Serling aveva anche imparato la lezione dal suo precedente scontro con il Daily Variety. Nella sua intervista con Wallace, si è sbilanciato sul fatto che il suo nuovo show avrebbe esplorato o meno temi controversi. “…abbiamo a che fare con uno show di mezz’ora che non può sondare come un , che non usa i copioni come veicoli di critica sociale. Sono strettamente per l’intrattenimento”, ha affermato. Dopo che Wallace lo seguì, accusandolo di aver rinunciato “a scrivere qualcosa di importante per la televisione”, Serling acconsentì facilmente. “Se per importante intendi che non cercherò di approfondire in modo drammatico i problemi sociali attuali, hai ragione.
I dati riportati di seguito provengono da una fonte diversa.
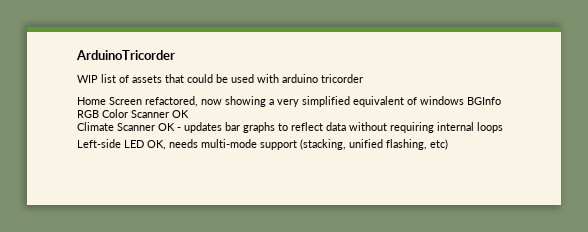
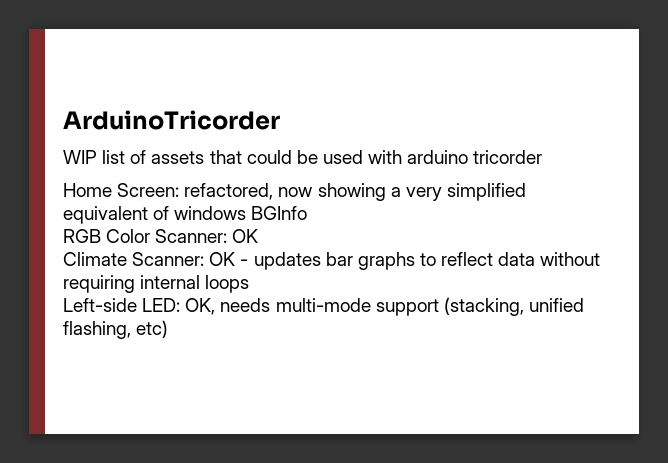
[109,97,142,105] Screen -> [117,183,180,197] Screen:
[131,110,169,118] Scanner -> [155,229,228,243] Scanner:
[117,123,155,131] Scanner -> [132,252,205,266] Scanner:
[124,140,144,148] LED -> [142,298,181,312] LED:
Non lo farò”, disse.
Naturalmente, questo non avrebbe potuto essere più lontano dal caso. I suoi passi falsi nell’adattare la tragedia di Till per la televisione lo costrinsero a capire che per affrontare questioni di razza, pregiudizi, guerra, politica e natura umana in televisione doveva farlo attraverso un filtro.
The Twilight Zone è in realtà un termine che Serling prese in prestito dall’esercito americano. Serling, che ha servito come paracadutista dell’esercito americano nella seconda guerra mondiale, un’esperienza che ha segnato molte delle storie che ha continuato a scrivere, sapeva che si riferiva al momento in cui un aereo scende e non può vedere l’orizzonte. Come titolo del dramma antologico, parlava della sua missione per lo show: essere in grado di raccontare storie audaci sulle condizioni umane sullo schermo oscurando la vista in qualche modo.
Come Peele entra nel ruolo iconico di Serling, lo fa sapendo di avere la possibilità di parlare più direttamente a queste preoccupazioni. Il velo che tratteneva Serling, morto nel 1975, si è in qualche modo sollevato, aprendo la narrazione a storie più audaci che ora entrano in “The Twilight Zone”.